Front-end code change data ::
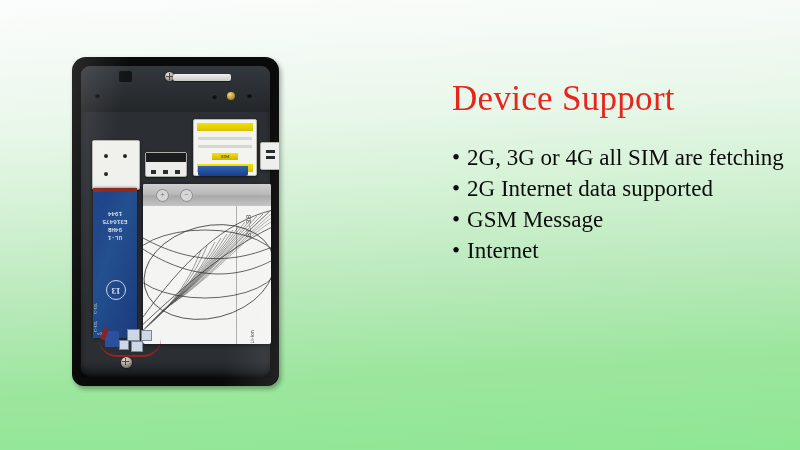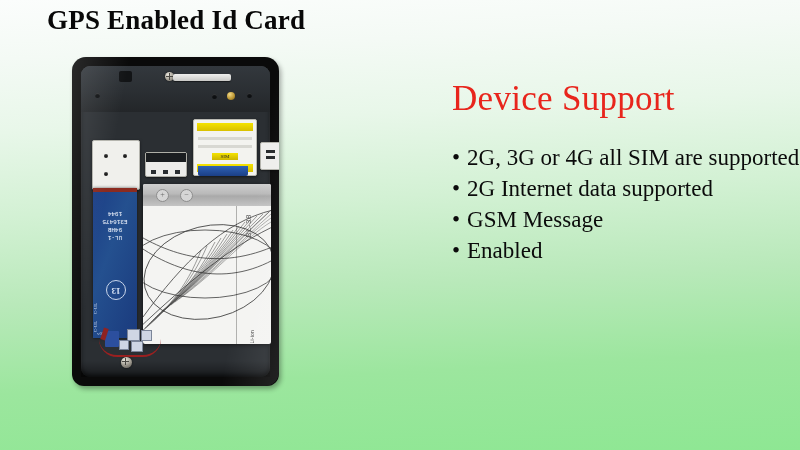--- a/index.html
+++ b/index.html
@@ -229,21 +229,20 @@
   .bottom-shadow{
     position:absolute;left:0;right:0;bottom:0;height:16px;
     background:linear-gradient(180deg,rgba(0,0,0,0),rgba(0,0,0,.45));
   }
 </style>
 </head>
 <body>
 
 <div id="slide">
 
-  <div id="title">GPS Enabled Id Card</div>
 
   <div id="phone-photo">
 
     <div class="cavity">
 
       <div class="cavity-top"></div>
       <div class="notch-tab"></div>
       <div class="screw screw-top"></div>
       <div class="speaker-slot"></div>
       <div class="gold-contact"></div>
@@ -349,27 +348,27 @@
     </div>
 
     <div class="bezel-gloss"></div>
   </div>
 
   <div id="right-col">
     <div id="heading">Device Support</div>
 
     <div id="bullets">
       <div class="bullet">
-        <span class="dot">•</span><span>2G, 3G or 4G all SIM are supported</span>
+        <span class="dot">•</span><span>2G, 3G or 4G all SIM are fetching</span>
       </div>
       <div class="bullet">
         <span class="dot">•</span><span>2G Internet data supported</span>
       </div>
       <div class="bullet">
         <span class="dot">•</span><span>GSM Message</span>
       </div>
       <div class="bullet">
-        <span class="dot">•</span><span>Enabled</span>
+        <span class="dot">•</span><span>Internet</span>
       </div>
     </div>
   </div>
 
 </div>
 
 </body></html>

ACTION ITEM :: What lines of the data include the word "bottom"? Copy each of them.

RESULT OF THE TASK ::
   .bottom-shadow{
     position:absolute;left:0;right:0;bottom:0;height:16px;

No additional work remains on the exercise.